A browse through the isc DHCP changelog indicated that version starting from 3.0.2 default this field to "0.0.0.0" unless "next-server" is explicitly set in dhcpd.conf.

Unfortunately the man-page states the exact opposite: That it defaults to the DHCPD's IP address.

After some more issues with some strange interaction between my USB2.0 hub, the ehci-hcd host and two different smartcard readers, I can probably finally start to do some real work..

Obtaining a root-shell on the Motorola A780

I've recently acquired a Motorola A780 quad-band GSM cellphone. It's basically an Intel PXA270 based system with 48MB flash, a 256MB TransFlash reader, Bluetooth, a GPS receiver and MotaVista CEE Linux 3.0 (2.4.20 based).

As usual, the vendor tries to "lock down" the OS from the user. Luckily, some nice people of motorolafans.com have already found their way into the phone. Using their "linloader", you can put shell scripts on the TransFlash card and execute them by clicking on them in the explorer. Using that you can put the phone into a mode where it runs as usbnet 'device' with telnetd and samba.

By now I've already learned quite a bit about the phone. Interestingly, they are running glibc (not uClibc). The same goes for the rest of the device. No busybox, but rather the standard gnu programs. So it's much less of the typical embedded Linux environment, and more like a "regular" GNU/Linux system.

glibc-2.3.2, embedded QT, and some "ezx" class library on top. Add some J2ME runtime environment, a handful of different filesystems (vfat, cramfs, romfs, TrueFFS, mfs), a SD/MMC reader driver, a GPRS module, some strange "USB Logger" (looks like syslog-over-usb) and a number of userspace programs and there you go.

Oh, and yes, obviously the phone was delivered with no GPL license text, no source code and no written offer thereof. But that's a different chapter.

More CardMan 4000/4040 and OpenCT work

The OpenCT project has merged all my CardMan 4000 / 4040 code and thus the upcoming OpenCT-0.6.6 release will include support for those readers.

On the kernel front, I'm having a bit difficulties accommodating all the cosmetic changes that are requested by various people. Jeez, I always though the netfilter project had a quite strict policy on CodingStyle... I've proven to be wrong.

I'm still hoping to get the drivers into 2.6.14, though.

Getting CardMan 4000 and CardMan 4040 Drivers ready

I've been doing quite some work on the kernel-side drivers for Omnikey CardMan 4000 and 4040 PCMCIA smartcard readers. Apart from a general overhaul (kernel coding style, get rid of 2.4.x cruft, ...) I also added support for the new 2.6.13 hotplug-style PCMCIA subsystem.
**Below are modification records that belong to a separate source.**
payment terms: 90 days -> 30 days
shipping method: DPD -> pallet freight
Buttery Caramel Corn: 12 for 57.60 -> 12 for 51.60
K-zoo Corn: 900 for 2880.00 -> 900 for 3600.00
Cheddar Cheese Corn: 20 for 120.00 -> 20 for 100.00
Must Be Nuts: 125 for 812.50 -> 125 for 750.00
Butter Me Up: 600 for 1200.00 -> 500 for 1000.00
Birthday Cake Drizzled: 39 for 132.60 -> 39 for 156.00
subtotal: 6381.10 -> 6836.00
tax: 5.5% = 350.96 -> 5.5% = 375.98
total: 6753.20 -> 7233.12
I'm extremely happy that PCMCIA driver binding can now happen without some userspace daemon running...

On the userspace side, I'm tearing apart all the changes that I did to my local openct-0.6.2 fork. Now the per-feature patches are merged with current openct SVN, which means that I can submit them to the OpenCT project after some testing tomorrow.

Chaosradio 105: Embedded Systems

This month's Chaosradio show (held today) will be looking into the plethora of embedded devices that are present in todays world.
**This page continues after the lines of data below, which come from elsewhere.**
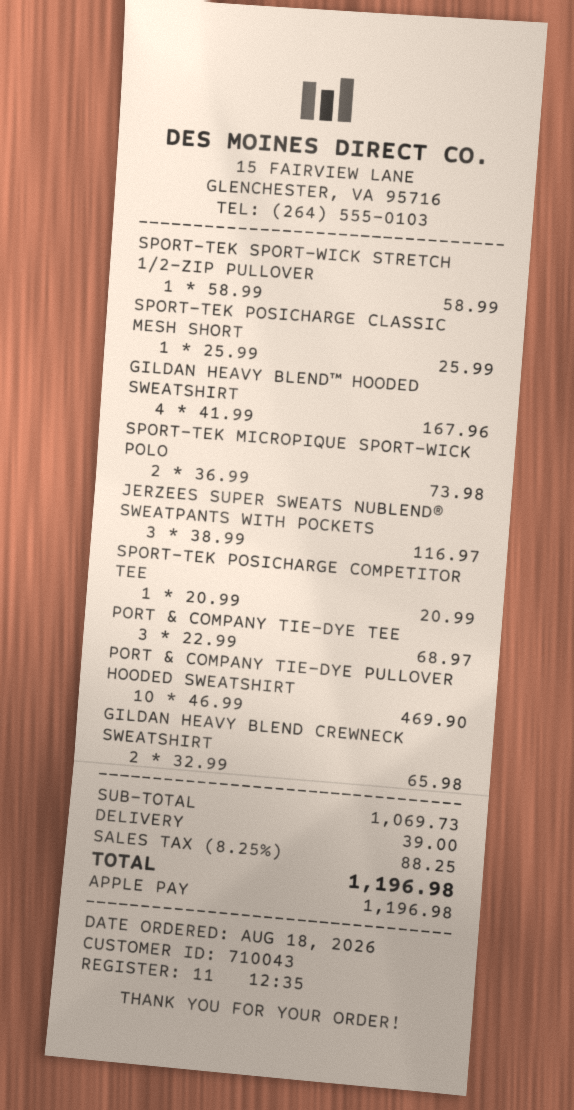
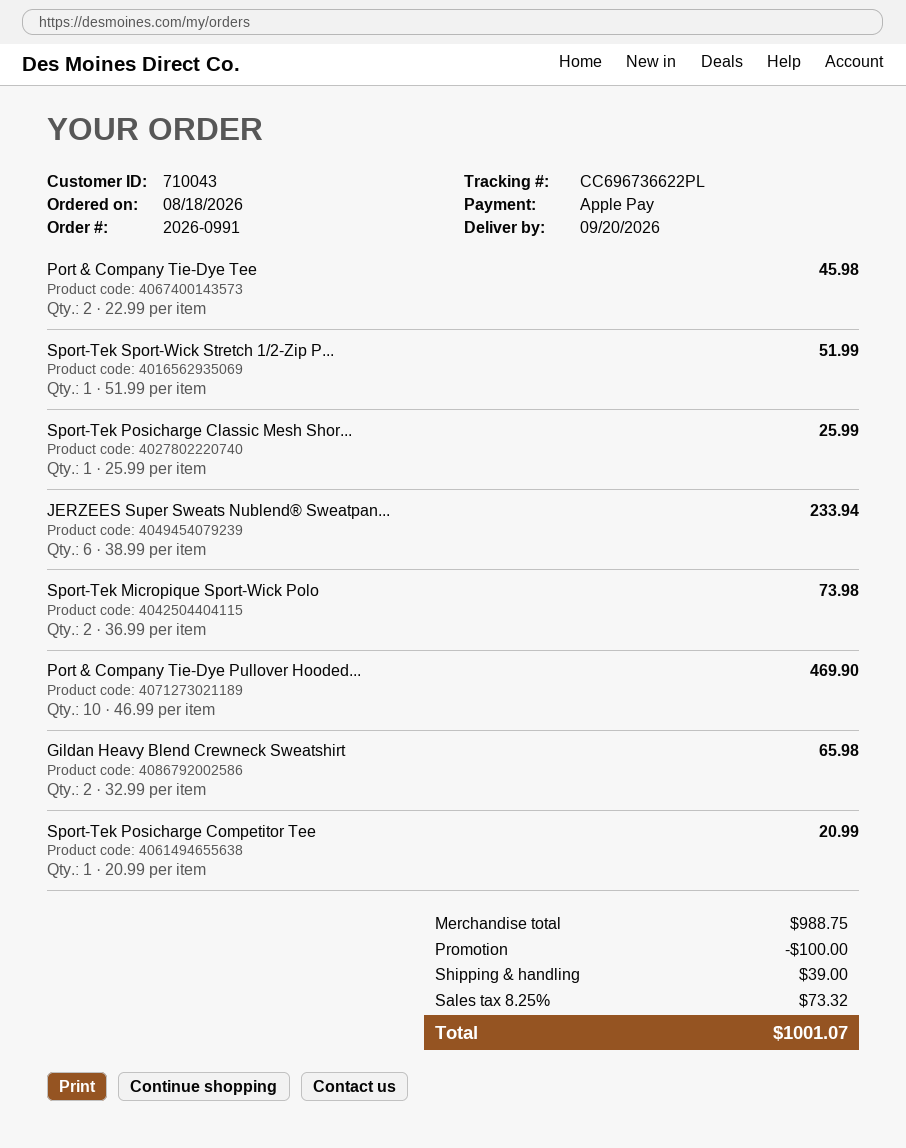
SPORT-TEK SPORT-WICK STRETCH 1/2-ZIP PULLOVER: 1 x 58.99 = 58.99 -> 1 x 51.99 = 51.99
GILDAN HEAVY BLEND™ HOODED SWEATSHIRT: 4 x 41.99 = 167.96 -> none
JERZEES SUPER SWEATS NUBLEND® SWEATPANTS WITH POCKETS: 3 x 38.99 = 116.97 -> 6 x 38.99 = 233.94
PORT & COMPANY TIE-DYE TEE: 3 x 22.99 = 68.97 -> 2 x 22.99 = 45.98
subtotal: 1069.73 -> 988.75
discount: none -> 100.00
tax: 8.25% = 88.25 -> 8.25% = 73.32
total: 1196.98 -> 1001.07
CCC "residents" will be Tim Pritlove and myself.

The main focus will be on consumer embedded systems, especially those running free operating systems and those with good "hack value".

Donating 7000 EUR from GPL enforcement to FoeBud e.V.
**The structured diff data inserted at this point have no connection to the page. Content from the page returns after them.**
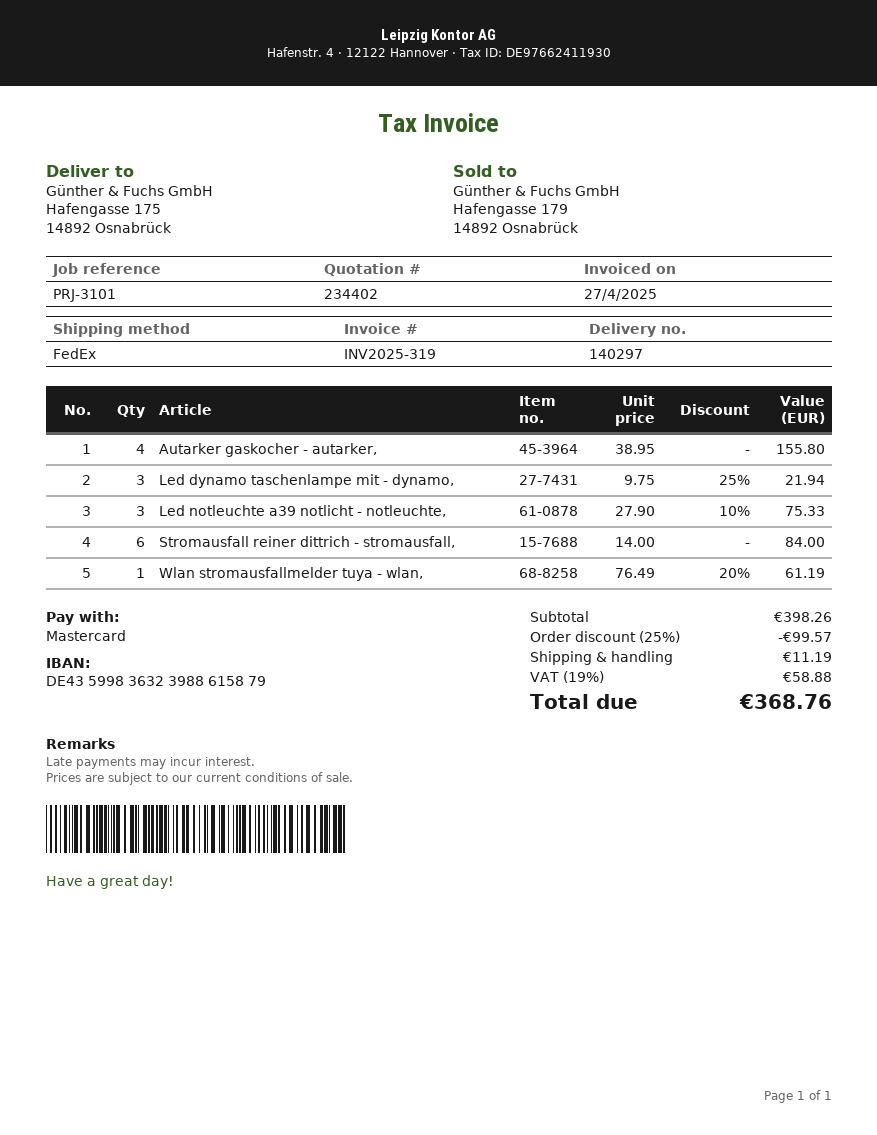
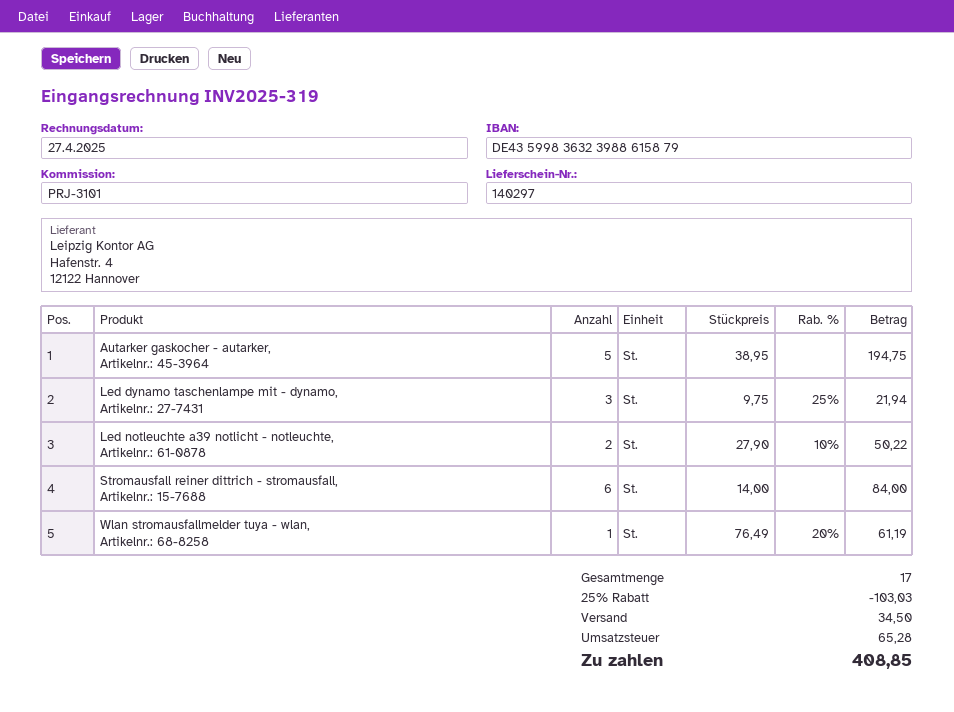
Autarker gaskocher - autarker,: 4 x 38.95 = 155.80 -> 5 x 38.95 = 194.75
Led notleuchte a39 notlicht - notleuchte,: 3 x 27.90 - 10% = 75.33 -> 2 x 27.90 - 10% = 50.22
discount: 25% = 99.57 -> 25% = 103.03
shipping: 11.19 -> 34.50
tax: 58.88 -> 65.28
total: 368.76 -> 408.85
Sometimes as part of my GPL enforcement work, vendors will make donations in order to settle things like a grace period, i.e. a time where they can still sell their stock of already-produced gpl incompliant devices.

Recently, as part of such a settlement, I was able to get EUR7000 which have been donated to FoeBud e.V., a registered German charity fighting against privacy-invading technology use such as RFID, and video surveillance. They hold the annual "Big Brother Awards" which give a "prize" to those individuals and organizations that hurt privacy and data protection most in that year.

patchwork rulez!

Some time ago, Jeremy Kerr wrote the patchwork program as a means to track patches sent to mailing-lists (specifically netfilter-devel in our case).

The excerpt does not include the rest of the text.